// MIT License

// Copyright (c) 2016 Jerome Froelich

// Permission is hereby granted, free of charge, to any person obtaining a copy
// of this software and associated documentation files (the "Software"), to deal
// in the Software without restriction, including without limitation the rights
// to use, copy, modify, merge, publish, distribute, sublicense, and/or sell
// copies of the Software, and to permit persons to whom the Software is
// furnished to do so, subject to the following conditions:

// The above copyright notice and this permission notice shall be included in all
// copies or substantial portions of the Software.

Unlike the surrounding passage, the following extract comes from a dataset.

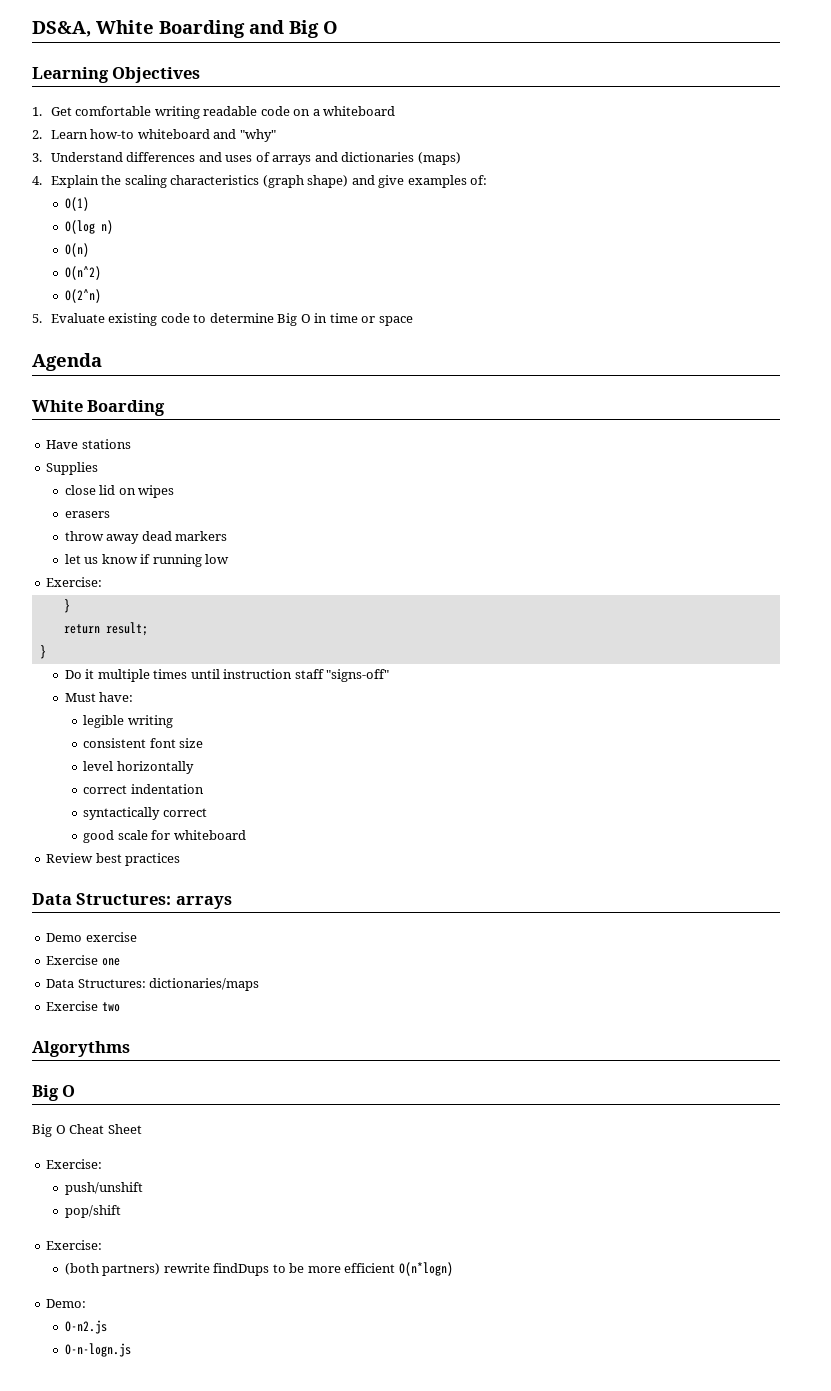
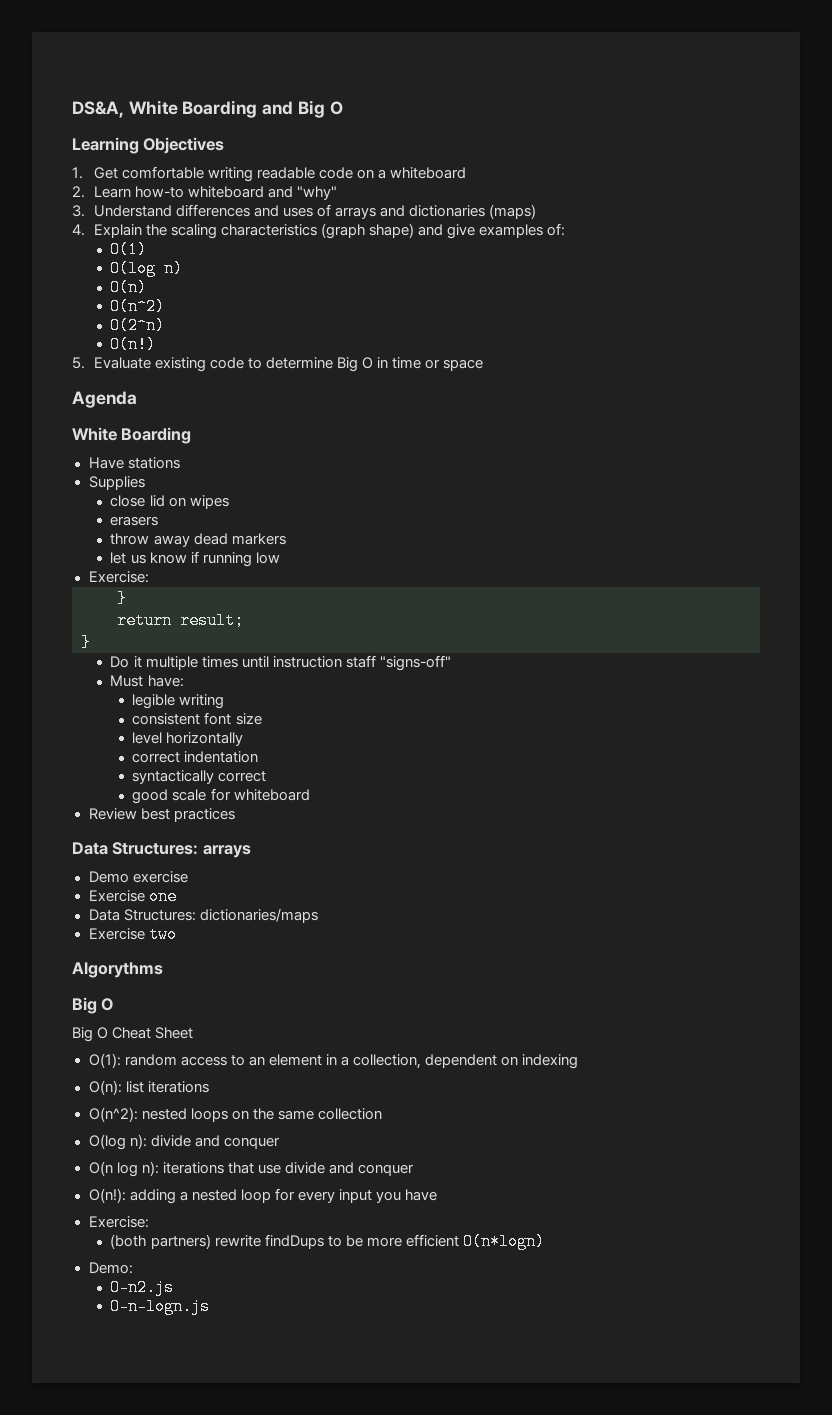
(101, 296) none -> [110,336,157,353] // O(n!)
[46,1159,103,1169] [64,1182,143,1195] [64,1205,121,1218] Exercise: // push/unshift // pop/shift -> [88,1053,579,1069] [88,1080,209,1095] [88,1107,382,1122] [88,1134,280,1150] [88,1161,414,1177] [88,1188,437,1204] O(1): random access to an element in a collection, dependent on indexing // O(n): list iterations // O(n^2): nested loops on the same collection // O(log n): divide and conquer // O(n log n): iterations that use divide and conquer // O(n!): adding a nested loop for every input you have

// THE SOFTWARE IS PROVIDED "AS IS", WITHOUT WARRANTY OF ANY KIND, EXPRESS OR
// IMPLIED, INCLUDING BUT NOT LIMITED TO THE WARRANTIES OF MERCHANTABILITY,
// FITNESS FOR A PARTICULAR PURPOSE AND NONINFRINGEMENT. IN NO EVENT SHALL THE
// AUTHORS OR COPYRIGHT HOLDERS BE LIABLE FOR ANY CLAIM, DAMAGES OR OTHER
// LIABILITY, WHETHER IN AN ACTION OF CONTRACT, TORT OR OTHERWISE, ARISING FROM,
// OUT OF OR IN CONNECTION WITH THE SOFTWARE OR THE USE OR OTHER DEALINGS IN THE
// SOFTWARE.

//! A minimal implementation of consistent hashing as described in [Consistent
//! Hashing and Random Trees: Distributed Caching Protocols for Relieving Hot
//! Spots on the World Wide Web] (https://www.akamai.com/es/es/multimedia/documents/technical-publication/consistent-hashing-and-random-trees-distributed-caching-protocols-for-relieving-hot-spots-on-the-world-wide-web-technical-publication.pdf).
//! Clients can use the `HashRing` struct to add consistent hashing to their
//! applications. `HashRing`'s API consists of three methods: `add`, `remove`,
//! and `get` for adding a node to the ring, removing a node from the ring, and
//! getting the node responsible for the provided key.
//!
//! ## Example
//!
//! Below is a simple example of how an application might use `HashRing` to make
//! use of consistent hashing. Since `HashRing` exposes only a minimal API clients
//! can build other abstractions, such as virtual nodes, on top of it. The example
//! below shows one potential implementation of virtual nodes on top of `HashRing`
//!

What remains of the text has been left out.